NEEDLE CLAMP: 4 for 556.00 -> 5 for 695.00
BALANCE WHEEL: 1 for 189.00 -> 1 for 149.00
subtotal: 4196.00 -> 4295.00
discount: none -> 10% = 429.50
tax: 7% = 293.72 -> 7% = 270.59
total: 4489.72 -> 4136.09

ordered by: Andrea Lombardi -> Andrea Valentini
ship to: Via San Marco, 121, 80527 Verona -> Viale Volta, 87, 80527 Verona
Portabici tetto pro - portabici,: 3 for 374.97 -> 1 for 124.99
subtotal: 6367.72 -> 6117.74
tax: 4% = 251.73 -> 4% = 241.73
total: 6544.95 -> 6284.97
==========
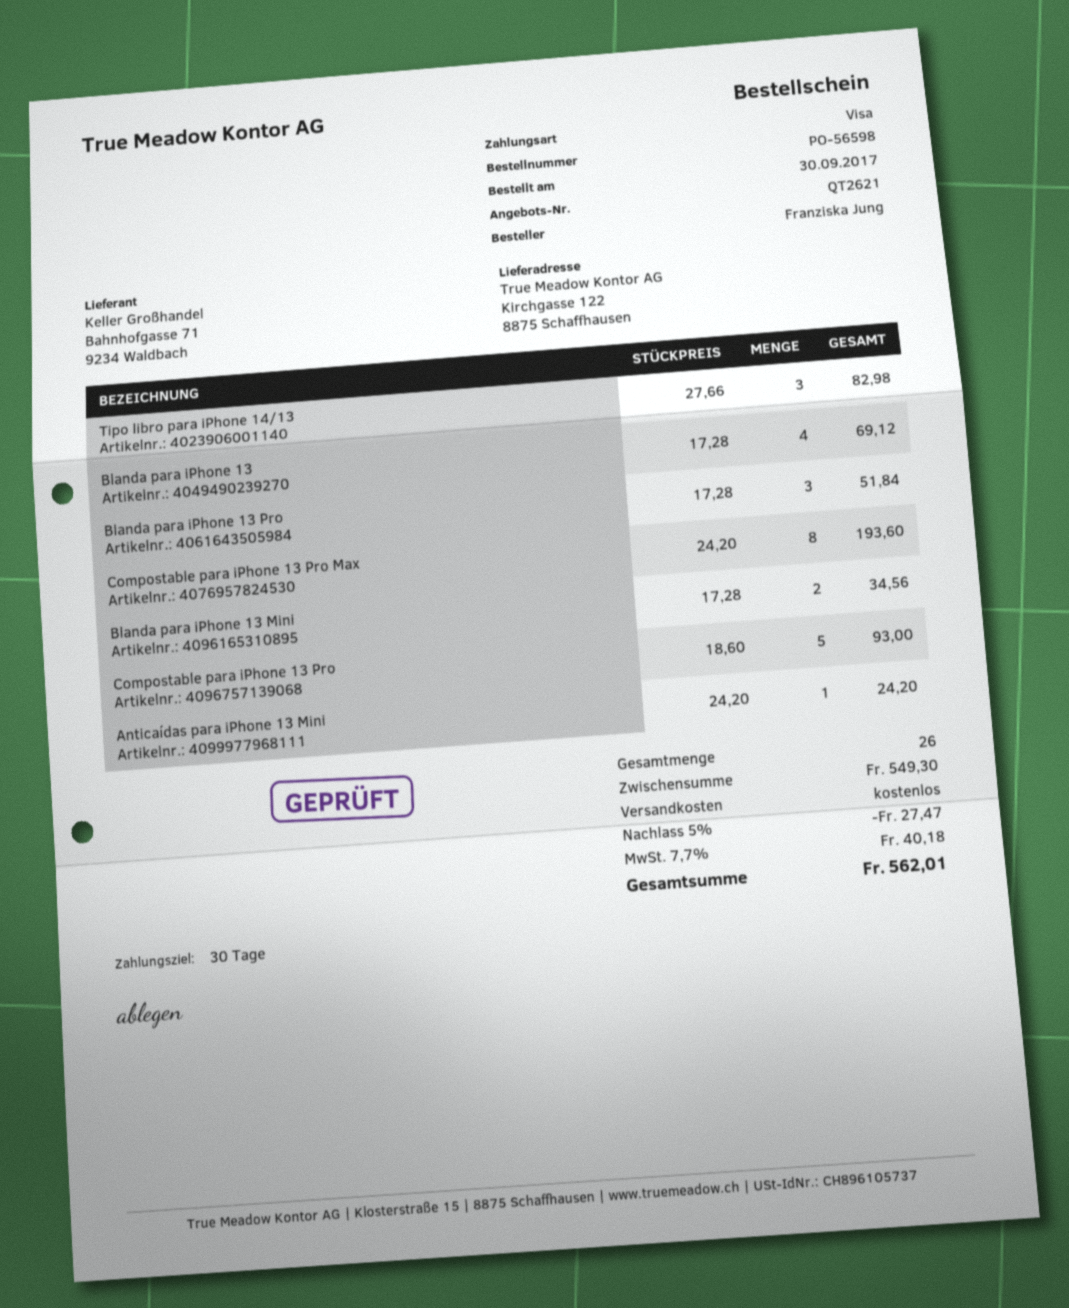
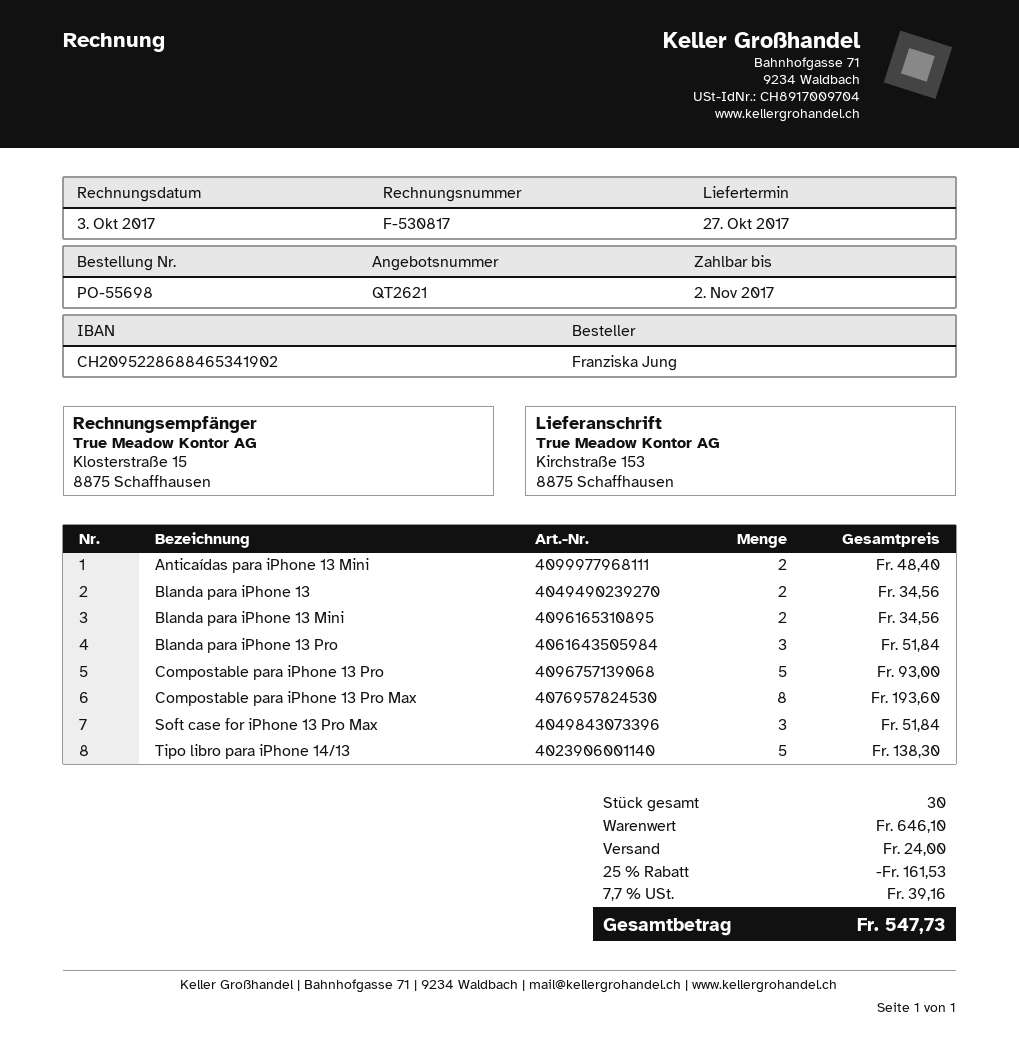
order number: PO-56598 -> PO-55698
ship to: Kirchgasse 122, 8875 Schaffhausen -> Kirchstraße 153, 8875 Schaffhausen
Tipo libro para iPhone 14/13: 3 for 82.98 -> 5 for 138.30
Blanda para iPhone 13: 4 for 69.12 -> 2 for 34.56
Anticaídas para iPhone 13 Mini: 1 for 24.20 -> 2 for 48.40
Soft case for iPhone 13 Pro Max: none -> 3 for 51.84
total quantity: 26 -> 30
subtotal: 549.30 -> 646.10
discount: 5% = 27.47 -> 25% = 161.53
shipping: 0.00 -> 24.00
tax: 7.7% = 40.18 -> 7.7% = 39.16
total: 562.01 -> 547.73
==========
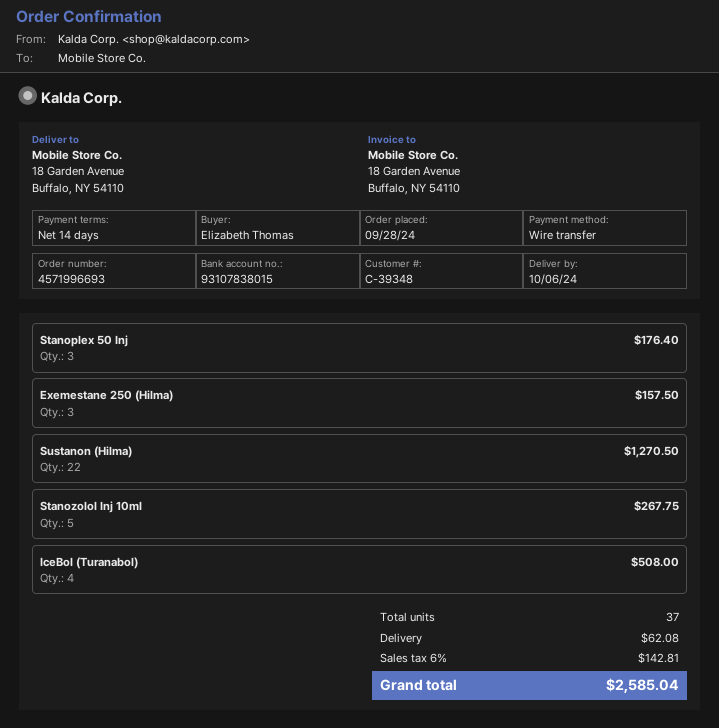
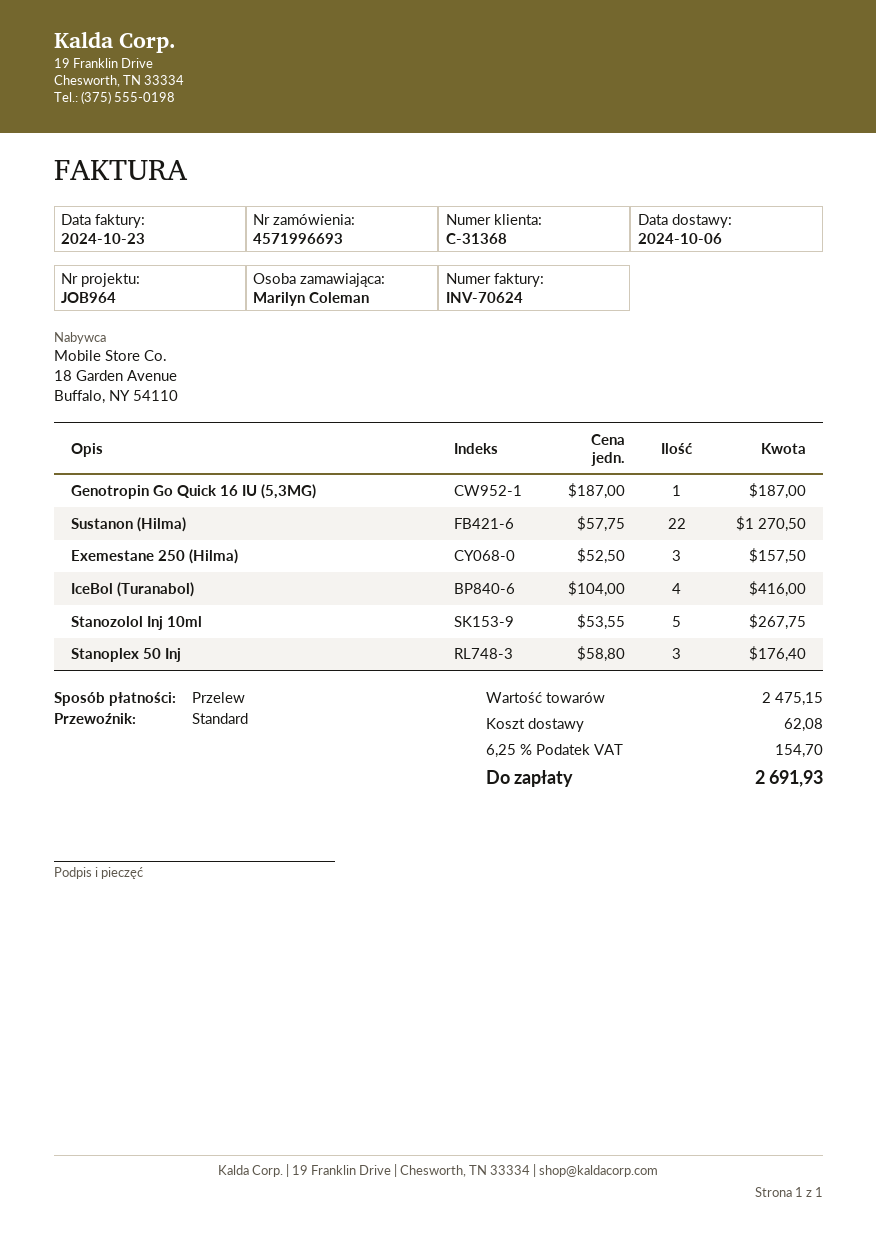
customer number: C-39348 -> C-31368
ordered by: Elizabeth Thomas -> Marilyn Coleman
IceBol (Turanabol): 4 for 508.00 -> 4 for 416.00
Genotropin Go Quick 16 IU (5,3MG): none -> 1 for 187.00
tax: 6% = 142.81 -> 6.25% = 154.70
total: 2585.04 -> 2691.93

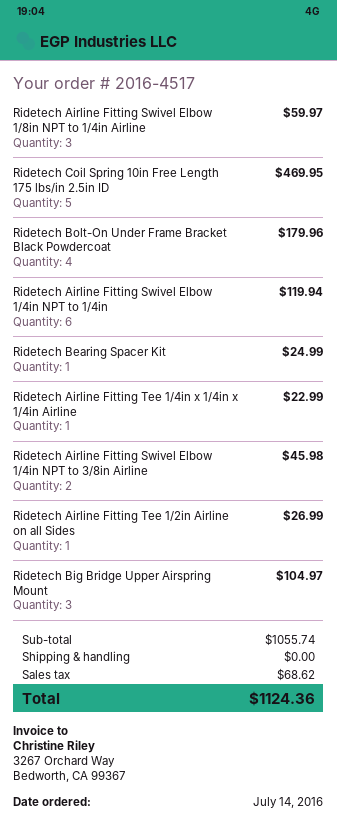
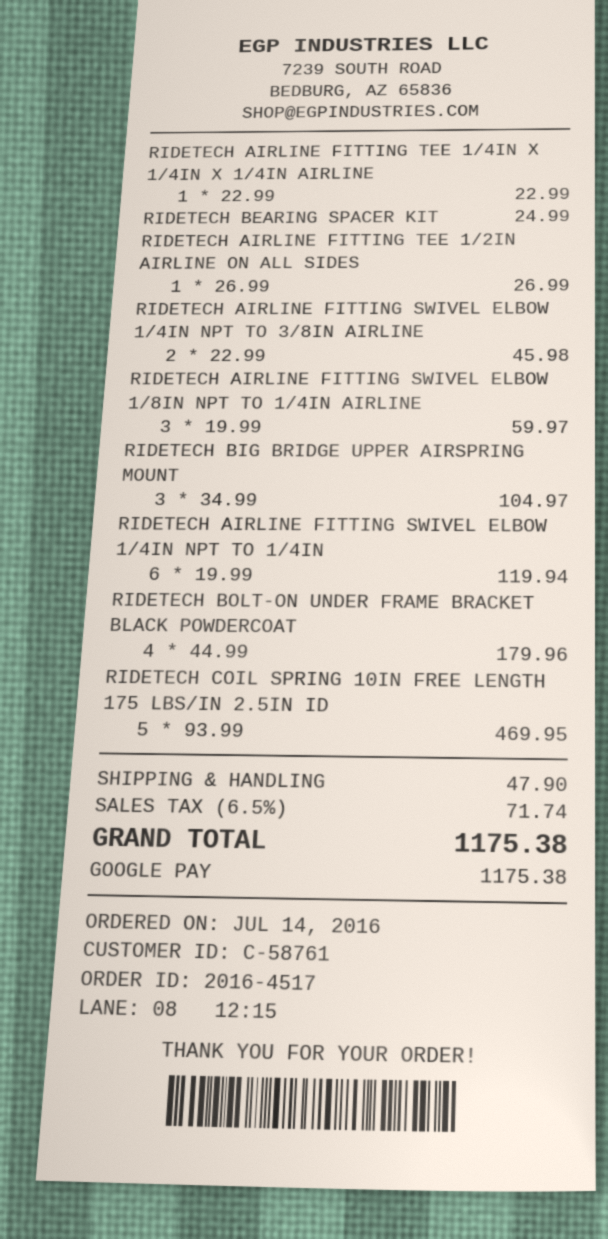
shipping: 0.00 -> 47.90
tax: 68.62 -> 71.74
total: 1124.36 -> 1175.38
==========
WHAT THIS TASK INVOLVES: Print exactly the lines above, between the one holding "discount: 5% = 27.47 -> 25% = 161.53" and the one holding "total: 562.01 -> 547.73", inclusive, and nothing besides.

RESPONSE:
discount: 5% = 27.47 -> 25% = 161.53
shipping: 0.00 -> 24.00
tax: 7.7% = 40.18 -> 7.7% = 39.16
total: 562.01 -> 547.73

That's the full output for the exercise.